Lines below that hold the word "passwordd" must be copied in full.

Start of EXERCISE DATA

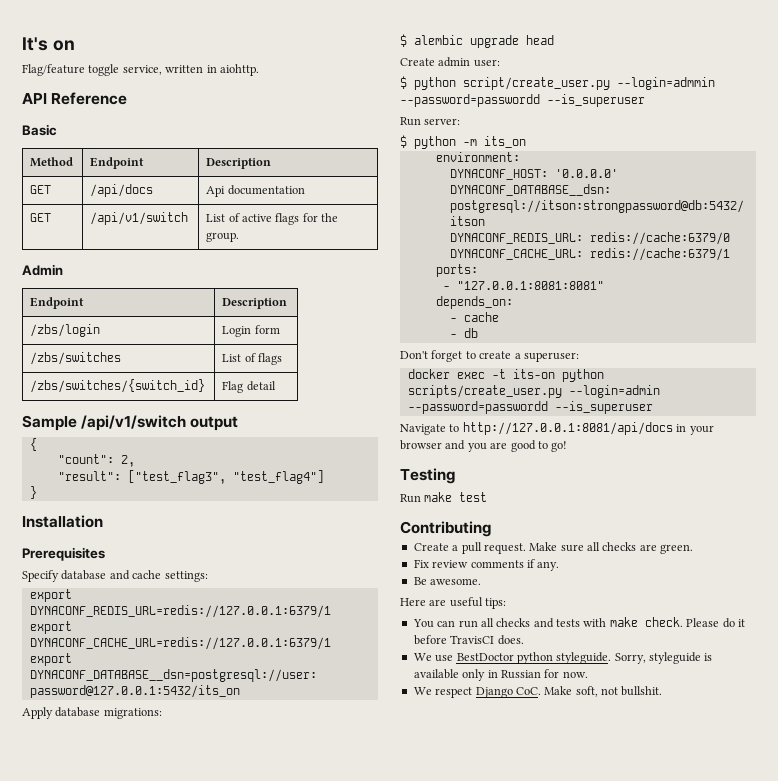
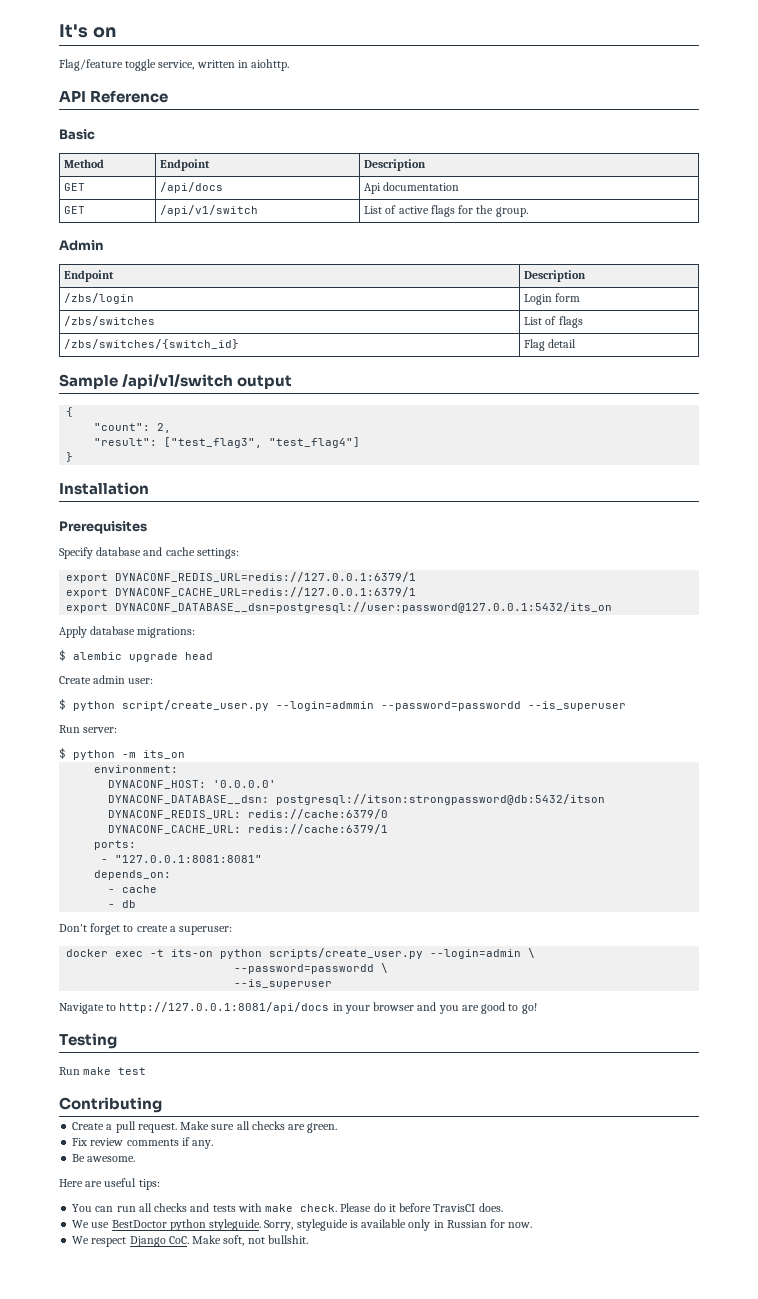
[407,401,548,414] --password=passwordd -> [528,948,536,958] [234,963,389,974] \ // --password=passwordd \ //

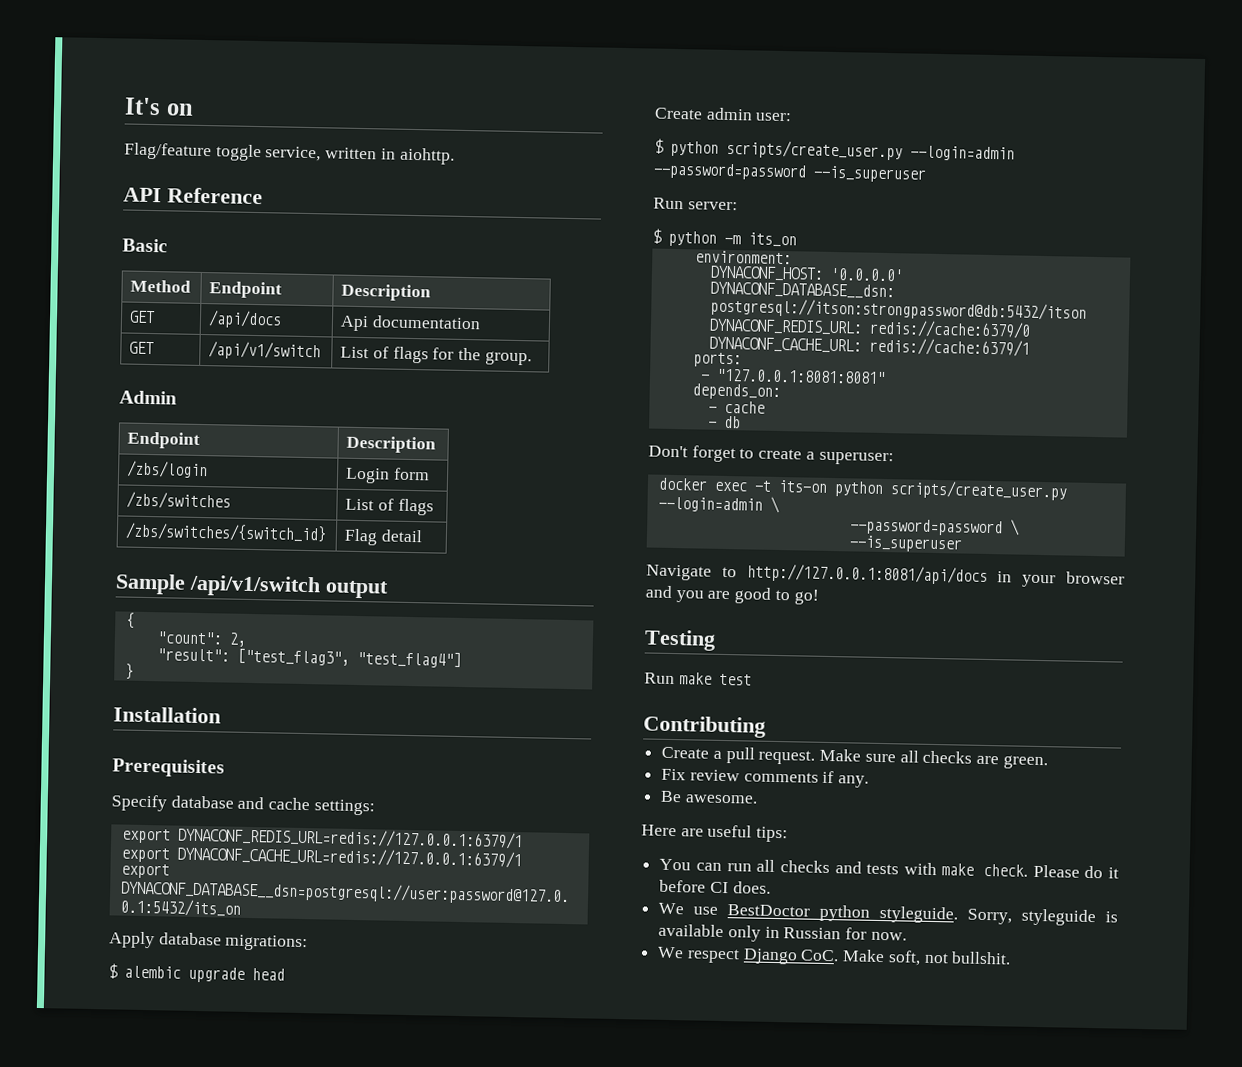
[398,206,429,214] active -> (390, 352) none
[122,700,521,711] script/create_user.py --login=admmin --password=passwordd -> [726,139,1015,162] [653,162,807,181] scripts/create_user.py --login=admin --password=password
[234,964,375,974] --password=passwordd -> [849,518,1003,537] --password=password
[433,1204,476,1212] TravisCI -> [709,881,729,894] CI

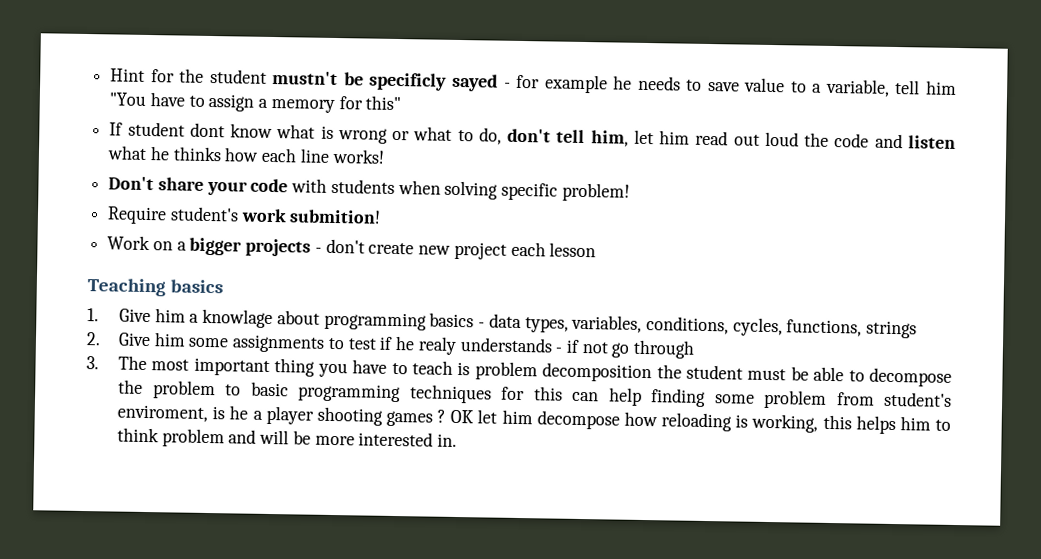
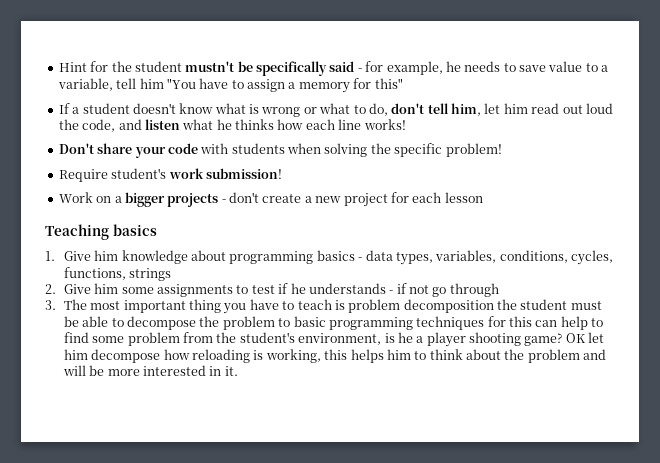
[369,72,499,92] specificly sayed -> [256,61,355,76] specifically said
[544,74,608,94] example -> [386,61,443,75] example,
[127,121,225,138] student dont -> [72,103,176,114] a student doesn't
[834,133,870,148] code -> [82,119,116,132] code,
(499, 190) none -> [370,143,391,154] the
[289,209,382,224] submition! -> [205,168,282,179] submission!
(415, 248) none -> [304,196,312,203] a
(507, 250) none -> [390,192,409,203] for
[189,308,274,329] a knowlage -> [121,250,188,264] knowledge
[417,336,457,355] realy -> (306, 288) none
[650,388,707,407] finding -> [591,318,604,327] [63,332,89,343] to find
[884,391,953,407] [117,404,209,423] student's enviroment, -> [216,332,382,345] the student's environment,
[385,409,447,427] games ? -> [524,333,563,346] game?
(160, 435) none -> [466,349,525,360] about the
[437,433,458,448] in. -> [209,366,238,376] in it.

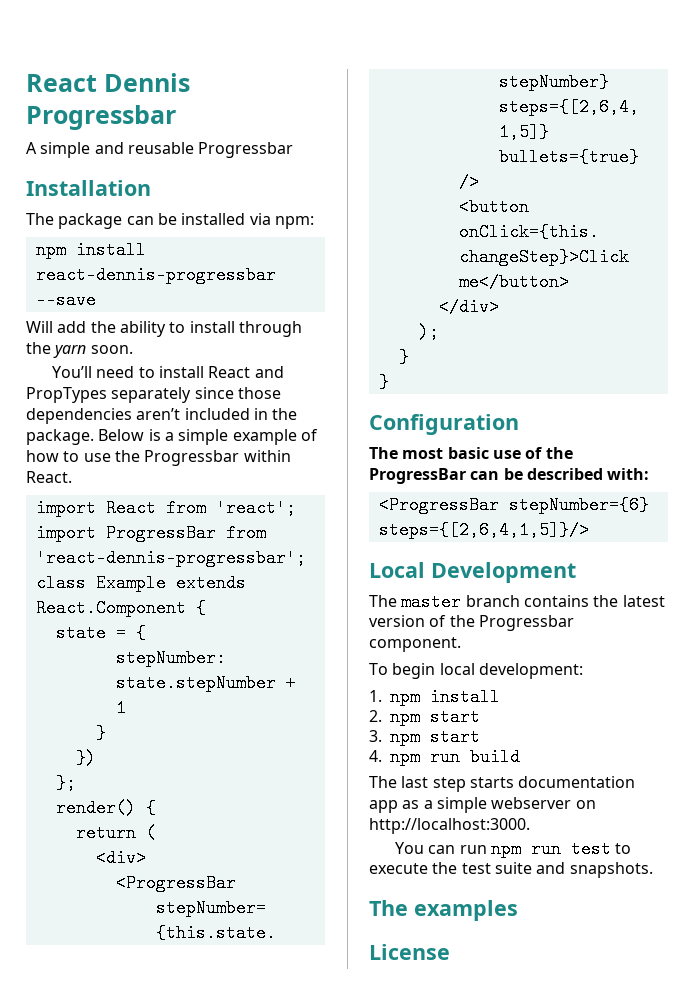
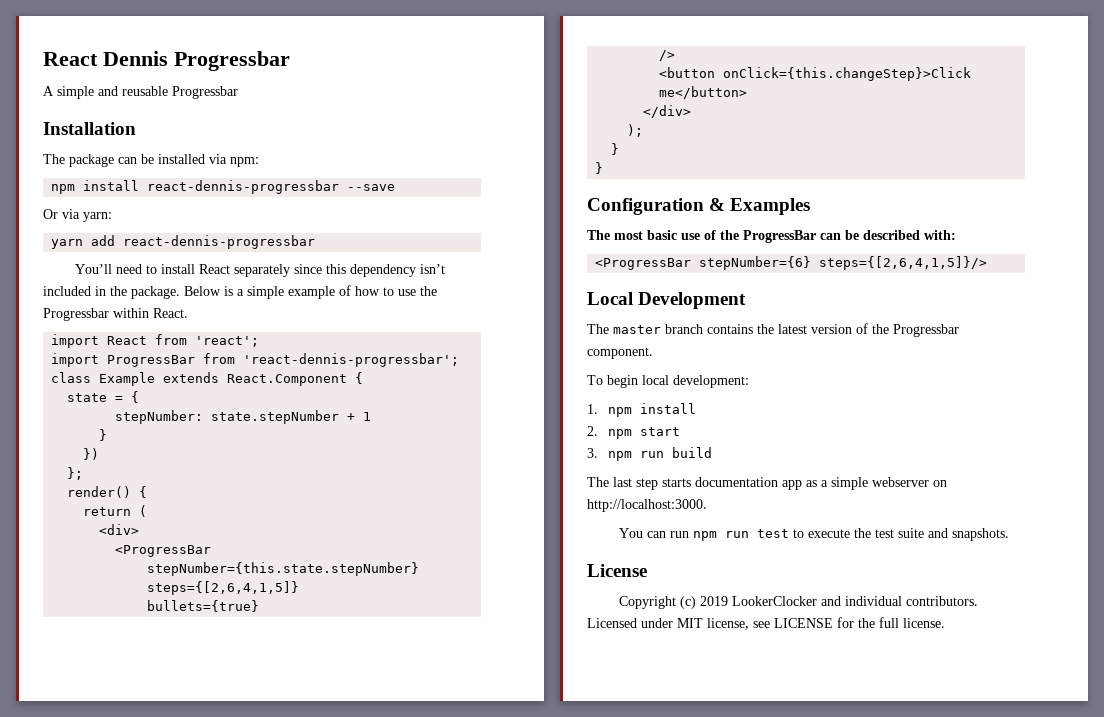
[26,321,302,337] [26,342,133,358] Will add the ability to install through the yarn soon. -> [43,209,112,222] [51,235,316,249] Or via yarn: // yarn add react-dennis-progressbar
[254,366,284,378] [26,387,281,403] [26,408,181,424] and PropTypes separately since those dependencies aren’t -> [234,264,446,277] separately since this dependency isn’t
(519, 424) none -> [709,198,811,215] & Examples
[430,728,480,746] [369,748,420,766] start // 4. npm -> (633, 456) none
[369,900,518,921] [369,944,450,960] The examples // License -> [587,564,647,577] [619,596,979,609] [587,617,945,630] License // Copyright (c) 2019 LookerClocker and individual contributors. Licensed under MIT license, see LICENSE for the full license.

End of EXERCISE DATA

__COMPLETED EXERCISE__:
[407,401,548,414] --password=passwordd -> [528,948,536,958] [234,963,389,974] \ // --password=passwordd \ //
[122,700,521,711] script/create_user.py --login=admmin --password=passwordd -> [726,139,1015,162] [653,162,807,181] scripts/create_user.py --login=admin --password=password
[234,964,375,974] --password=passwordd -> [849,518,1003,537] --password=password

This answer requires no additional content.